Mulheres elegantes, donas de casas colossais à beira da praia, vestem-se com as melhores grifes para levar os filhos à aula. A escola é moderna, liberal — mas, tal como os pais que matriculam seus pimpolhos ali, só na superfície: a correção da vida chique mostra sua natureza opressiva quando se monta um julgamento ridiculamente inadequado para crianças de 6 anos, no qual uma vítima de bullying é coagida a apontar seu agressor (e ela, claro, denuncia um coleguinha inocente). A cena excruciante marca o início de Big Little Lies, da HBO, e escreve nas entrelinhas o mote da série que agora chega a sua segunda temporada: a violência, o medo e o desejo de vingança não discriminam renda per capita.
O retrato de hipocrisias e falsidades é comum em séries sobre a doce vida das ricaças — como Desperate Housewives —, mas Big Little Lies supera todas na exposição sutil mas desassombrada da sujeira que suas personagens guardam sob o tapete. Celeste (em uma atuação pujante de Nicole Kidman) sofre abusos do marido (Alexander Skarsgård). Jane (Shailene Woodley) engravidou em razão de um estupro. Renata (Laura Dern), atormentada por não se dedicar exclusivamente à maternidade, vai a extremos patológicos para proteger a filha. Madeline (Reese Witherspoon) exala ódio pelo ex-marido e sua mulher atual, Bonnie (Zoë Kravitz). A sororidade, para usar o termo da moda, só se estabelece, de forma forçada, no último episódio, em uma cena brilhante na qual o grupo se envolve em um homicídio. Há apenas uma assassina, mas todas carregam sua parcela de cumplicidade, e todas mentem.

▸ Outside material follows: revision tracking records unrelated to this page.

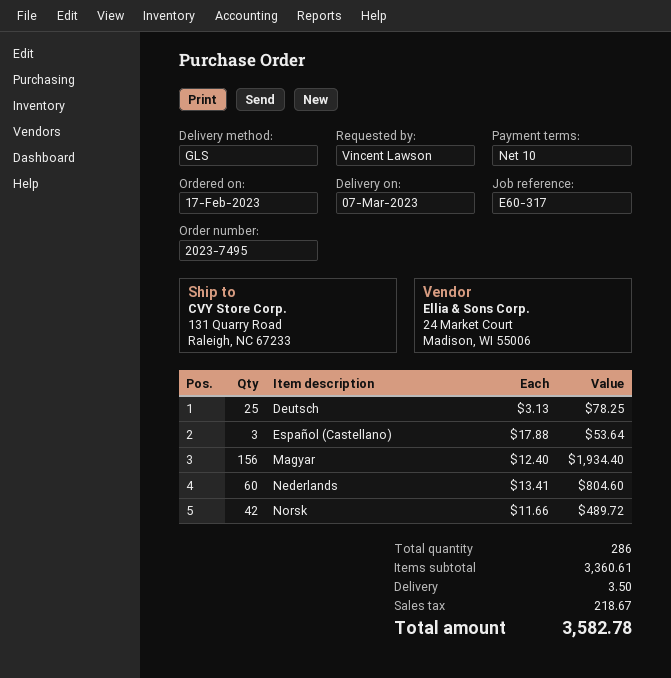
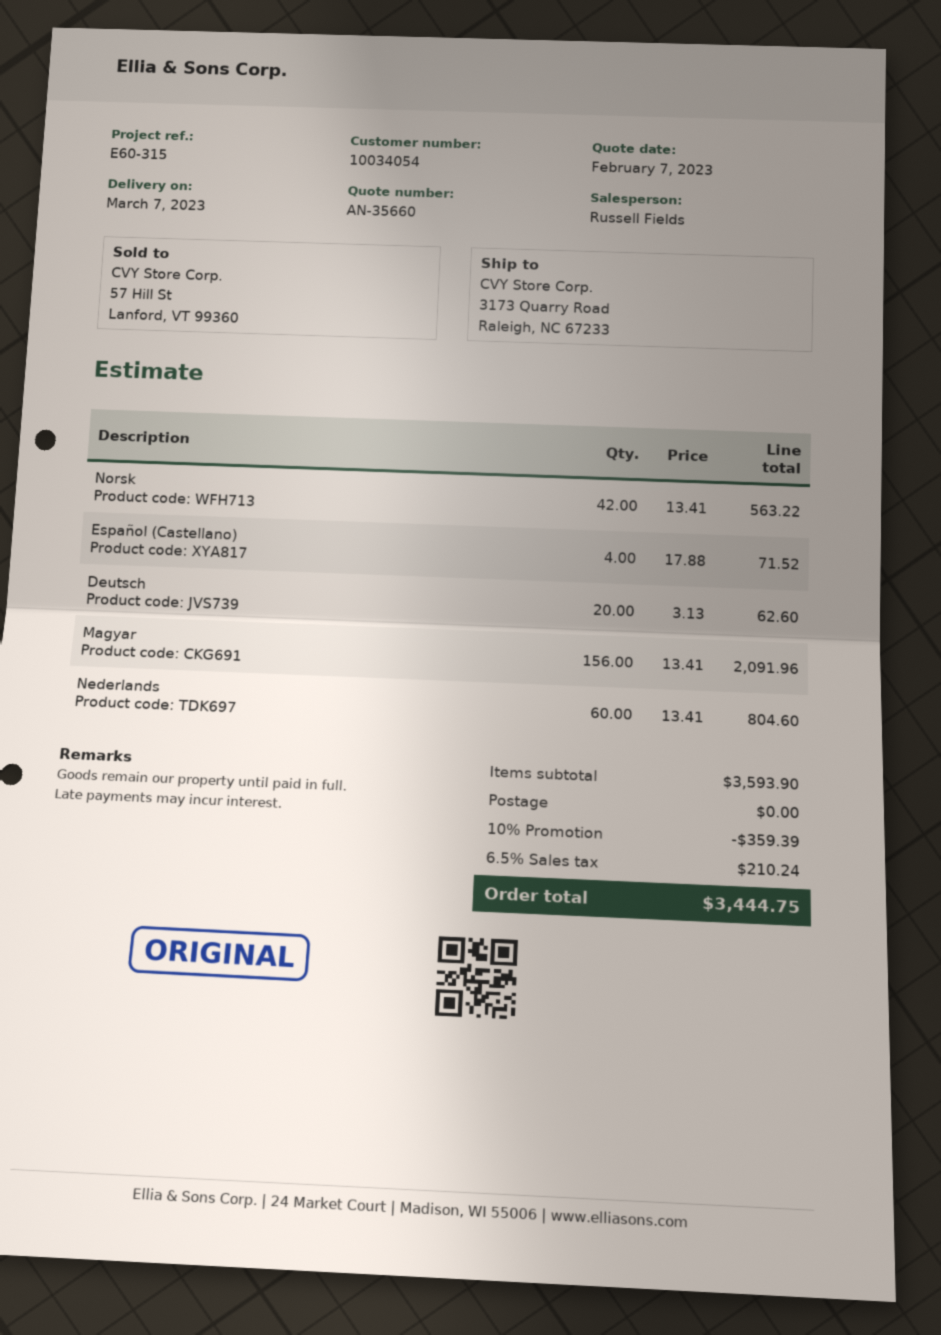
reference: E60-317 -> E60-315
ship to: 131 Quarry Road, Raleigh, NC 67233 -> 3173 Quarry Road, Raleigh, NC 67233
Deutsch: 25 x 3.13 = 78.25 -> 20 x 3.13 = 62.60
Español (Castellano): 3 x 17.88 = 53.64 -> 4 x 17.88 = 71.52
Magyar: 156 x 12.40 = 1934.40 -> 156 x 13.41 = 2091.96
Norsk: 42 x 11.66 = 489.72 -> 42 x 13.41 = 563.22
subtotal: 3360.61 -> 3593.90
discount: none -> 10% = 359.39
shipping: 3.50 -> 0.00
tax: 218.67 -> 210.24
total: 3582.78 -> 3444.75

A polícia não compra a ideia de que a morte foi um acidente. A investigação continua na segunda temporada, que estreia no domingo 9. A nova leva de episódios começa meses após o crime. As mães enfileiram seus carrões na rua da escola, mas manter as aparências não é mais uma opção. Bonnie, Jane e Celeste estampam seus traumas na testa, enquanto as controladoras Madeline e Renata perdem as rédeas do grupo e de suas casas.
A honestidade truculenta de Big Little Lies é rara. Lançada em 2017, a série dirigida por Jean-Marc Vallée pegou carona no feminismo crescente de Hollywood, e saiu elevada quando, no mesmo ano, o produtor Harvey Weinstein foi jogado na fogueira por acusações de assédio e abuso, temas que percorrem todos os episódios. No Globo de Ouro em que as mulheres foram de preto, em protesto, a série embolsou quatro estatuetas, entre elas a de atriz para Nicole, que exaltou em seu discurso o poder feminino.
O romance de Liane Moriarty em que se baseia a série já foi quase totalmente esgotado na primeira temporada, mas, diante do sucesso, a autora aceitou escrever uma continuação para a HBO. As 200 páginas de roteiro vieram com um pedido: Meryl Streep. Por coincidência, a atriz era fã da série, e aceitou o convite sabendo apenas o nome de sua personagem: Mary Louise, nome de batismo de Meryl — um gracejo da autora. Mãe do assassinado, Mary Louise quer a verdade. Em uma atuação monumental — o que era de esperar —, ela aparenta ser a avó simpática, mas faz incriminações pesadas com voz mansa e olhar afiado. Novas fissuras aparecerão na superfície da tal sororidade.